WORK TO COMPLETE :: Without altering a word, return the records below, but exclude the pictures.

DATASET RECORDS ::
■ ■ ■ ■
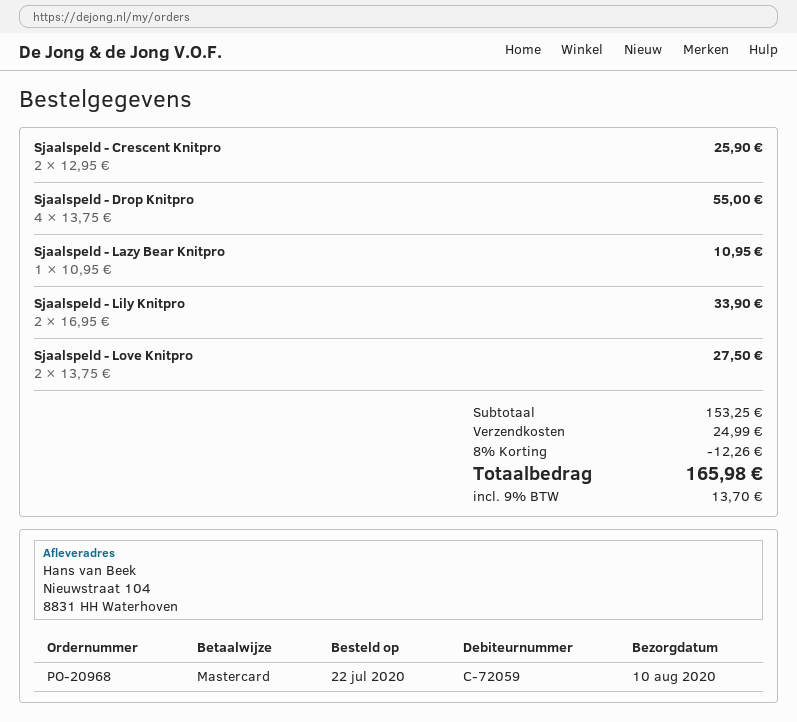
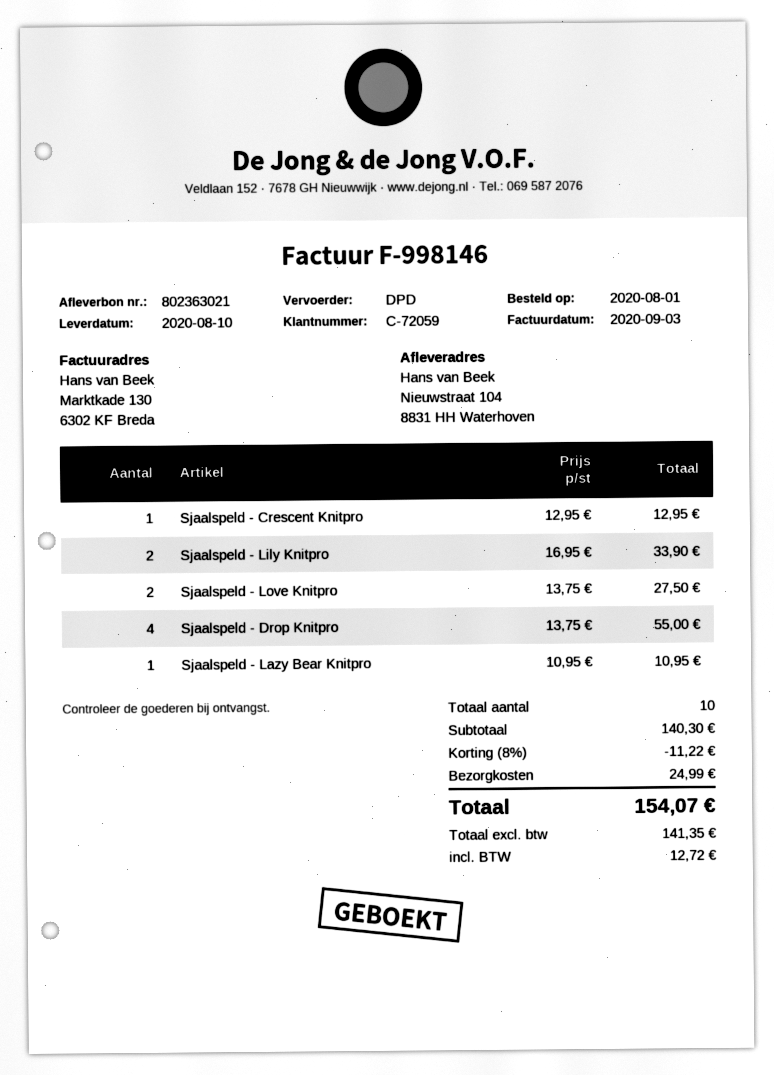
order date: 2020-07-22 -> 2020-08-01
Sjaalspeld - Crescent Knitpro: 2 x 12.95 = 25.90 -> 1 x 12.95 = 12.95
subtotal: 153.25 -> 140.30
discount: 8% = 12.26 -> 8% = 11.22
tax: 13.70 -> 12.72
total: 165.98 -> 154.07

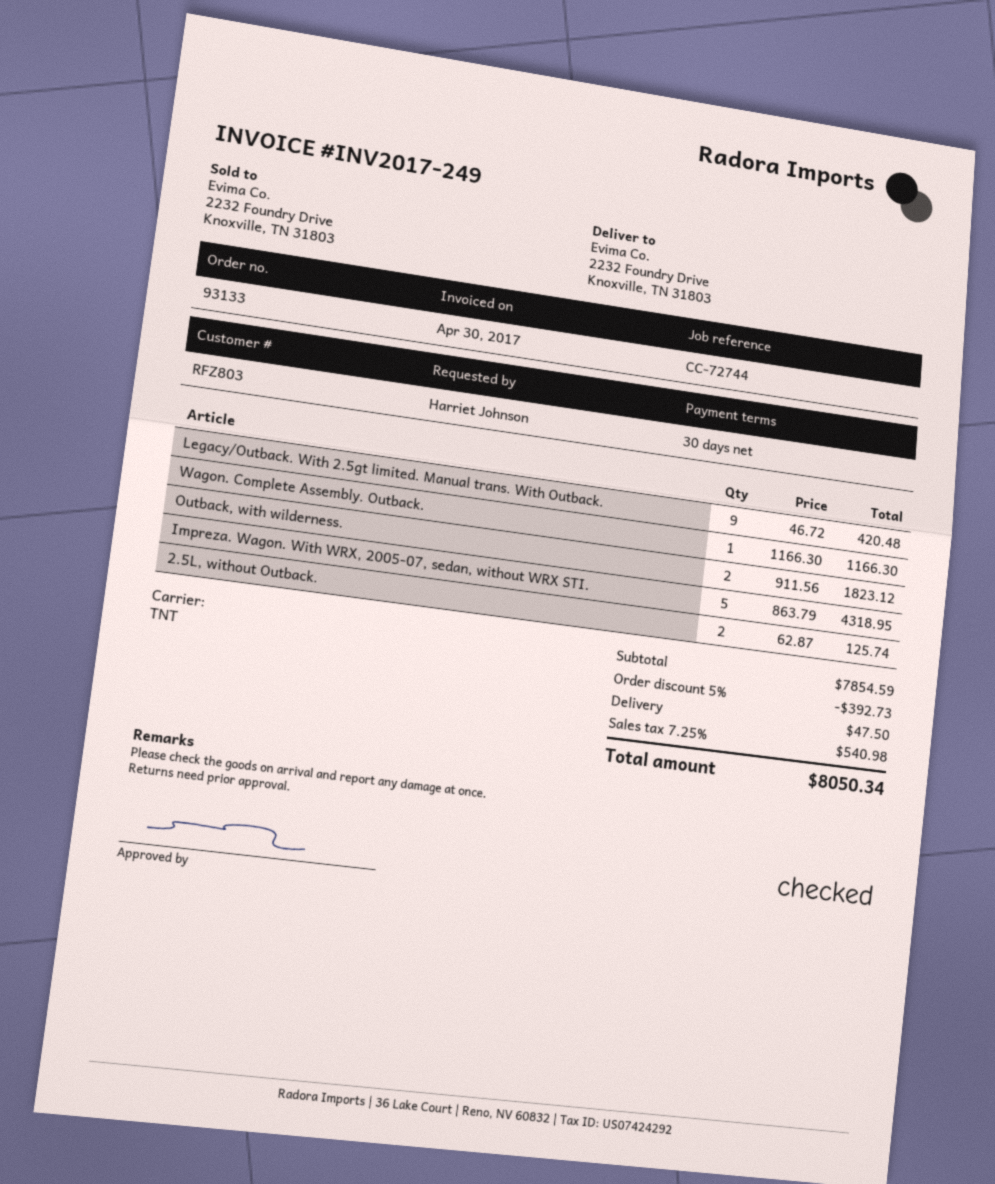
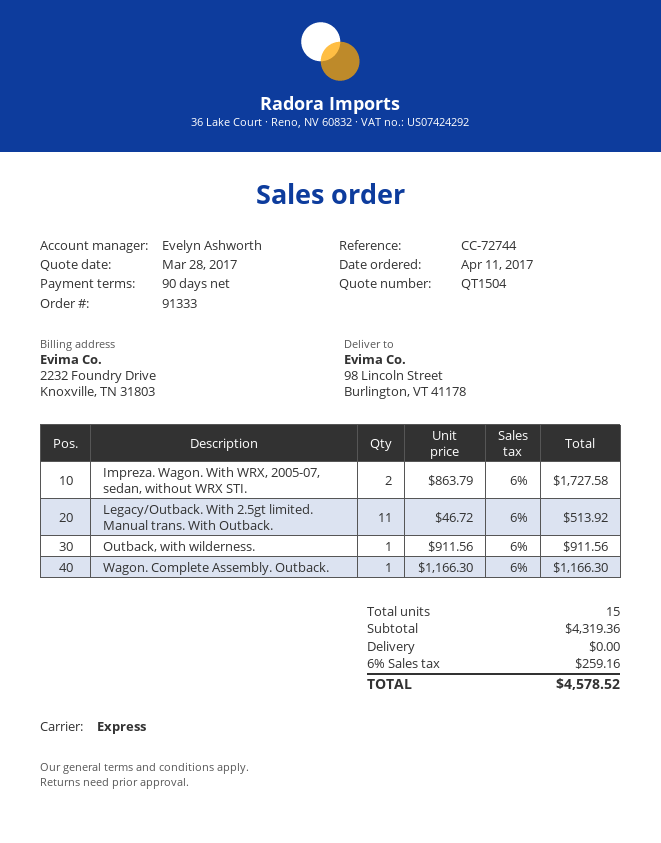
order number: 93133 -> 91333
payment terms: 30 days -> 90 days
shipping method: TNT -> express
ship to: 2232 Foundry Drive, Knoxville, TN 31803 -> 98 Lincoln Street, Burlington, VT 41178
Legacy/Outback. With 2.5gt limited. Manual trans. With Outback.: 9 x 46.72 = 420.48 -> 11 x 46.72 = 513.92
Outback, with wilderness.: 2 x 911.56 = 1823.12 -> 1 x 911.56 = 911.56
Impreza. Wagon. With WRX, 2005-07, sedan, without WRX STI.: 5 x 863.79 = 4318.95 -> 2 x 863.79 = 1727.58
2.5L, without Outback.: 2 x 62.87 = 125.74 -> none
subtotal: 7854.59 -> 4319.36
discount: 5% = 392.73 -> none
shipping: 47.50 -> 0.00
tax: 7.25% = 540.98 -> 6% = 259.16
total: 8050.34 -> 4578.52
■ ■ ■ ■
RESULT OF THIS TASK ::
order date: 2020-07-22 -> 2020-08-01
Sjaalspeld - Crescent Knitpro: 2 x 12.95 = 25.90 -> 1 x 12.95 = 12.95
subtotal: 153.25 -> 140.30
discount: 8% = 12.26 -> 8% = 11.22
tax: 13.70 -> 12.72
total: 165.98 -> 154.07

order number: 93133 -> 91333
payment terms: 30 days -> 90 days
shipping method: TNT -> express
ship to: 2232 Foundry Drive, Knoxville, TN 31803 -> 98 Lincoln Street, Burlington, VT 41178
Legacy/Outback. With 2.5gt limited. Manual trans. With Outback.: 9 x 46.72 = 420.48 -> 11 x 46.72 = 513.92
Outback, with wilderness.: 2 x 911.56 = 1823.12 -> 1 x 911.56 = 911.56
Impreza. Wagon. With WRX, 2005-07, sedan, without WRX STI.: 5 x 863.79 = 4318.95 -> 2 x 863.79 = 1727.58
2.5L, without Outback.: 2 x 62.87 = 125.74 -> none
subtotal: 7854.59 -> 4319.36
discount: 5% = 392.73 -> none
shipping: 47.50 -> 0.00
tax: 7.25% = 540.98 -> 6% = 259.16
total: 8050.34 -> 4578.52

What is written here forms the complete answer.